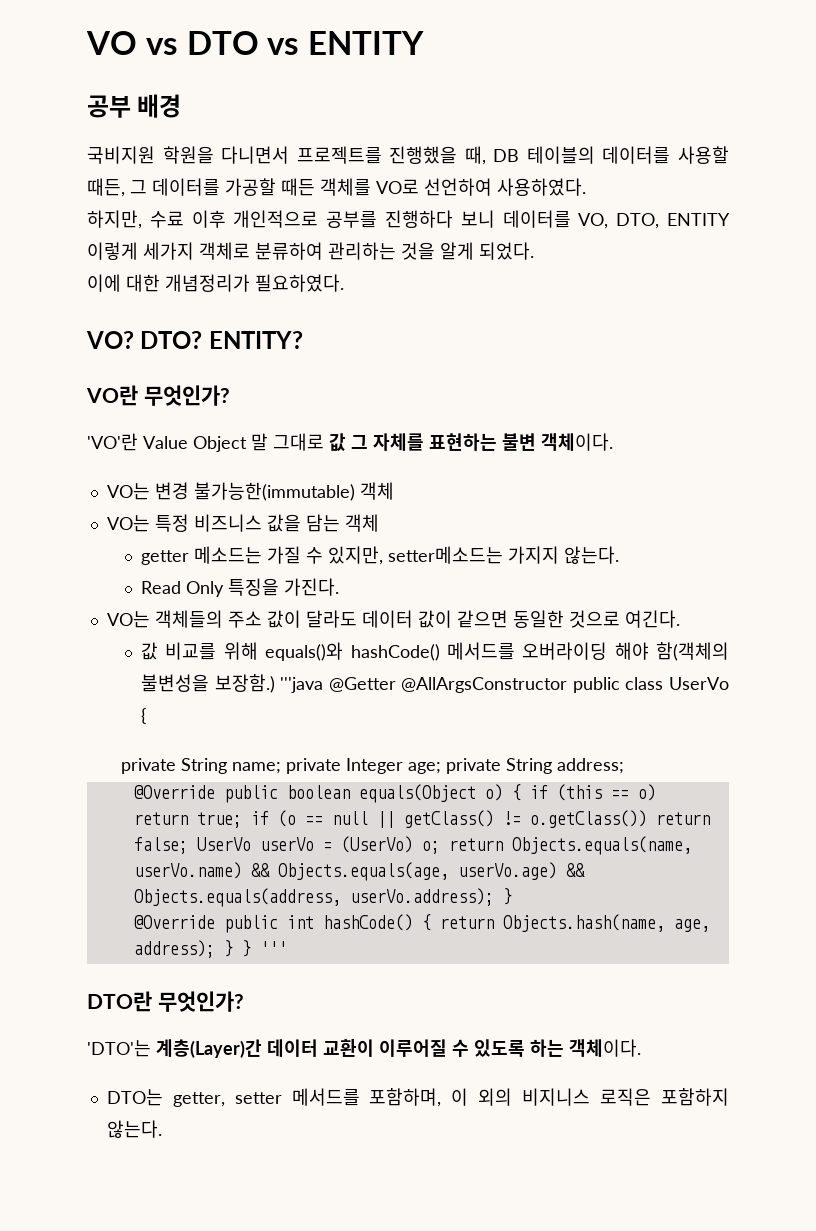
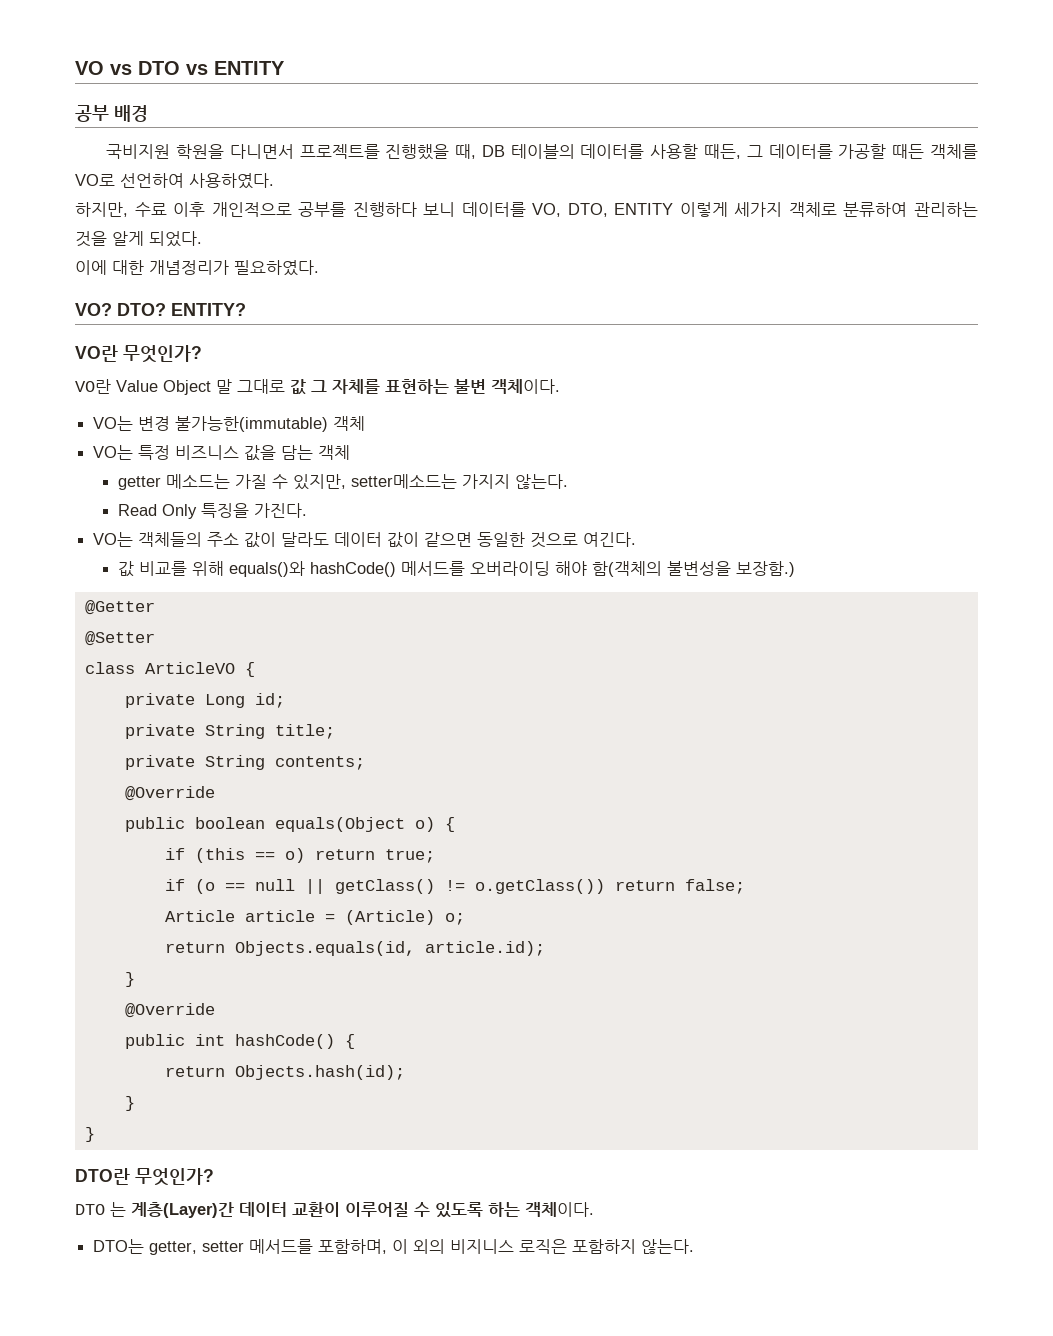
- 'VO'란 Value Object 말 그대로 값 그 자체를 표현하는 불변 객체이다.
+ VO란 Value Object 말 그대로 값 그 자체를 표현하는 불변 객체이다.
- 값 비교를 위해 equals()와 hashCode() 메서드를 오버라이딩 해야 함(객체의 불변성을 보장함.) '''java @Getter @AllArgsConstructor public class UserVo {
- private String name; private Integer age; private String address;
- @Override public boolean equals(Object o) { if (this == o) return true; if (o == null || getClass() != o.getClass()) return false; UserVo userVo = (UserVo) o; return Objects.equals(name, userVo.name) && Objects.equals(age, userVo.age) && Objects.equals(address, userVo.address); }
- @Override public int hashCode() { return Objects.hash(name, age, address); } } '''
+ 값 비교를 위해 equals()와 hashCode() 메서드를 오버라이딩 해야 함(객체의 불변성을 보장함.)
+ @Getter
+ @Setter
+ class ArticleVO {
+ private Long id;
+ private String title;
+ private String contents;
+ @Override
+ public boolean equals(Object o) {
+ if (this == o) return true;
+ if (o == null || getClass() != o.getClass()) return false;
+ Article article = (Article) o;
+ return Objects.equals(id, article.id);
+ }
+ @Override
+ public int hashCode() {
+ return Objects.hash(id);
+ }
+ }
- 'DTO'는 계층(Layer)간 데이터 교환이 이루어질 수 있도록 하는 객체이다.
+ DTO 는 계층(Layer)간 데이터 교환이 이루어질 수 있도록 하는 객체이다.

####

= DESCRIPTION OF THE TASK =
What is needed is an exact copy of the lines from the one containing "private Long id;" to the end of the data; please add nothing else.

= THE ANSWER =
+ private Long id;
+ private String title;
+ private String contents;
+ @Override
+ public boolean equals(Object o) {
+ if (this == o) return true;
+ if (o == null || getClass() != o.getClass()) return false;
+ Article article = (Article) o;
+ return Objects.equals(id, article.id);
+ }
+ @Override
+ public int hashCode() {
+ return Objects.hash(id);
+ }
+ }
- 'DTO'는 계층(Layer)간 데이터 교환이 이루어질 수 있도록 하는 객체이다.
+ DTO 는 계층(Layer)간 데이터 교환이 이루어질 수 있도록 하는 객체이다.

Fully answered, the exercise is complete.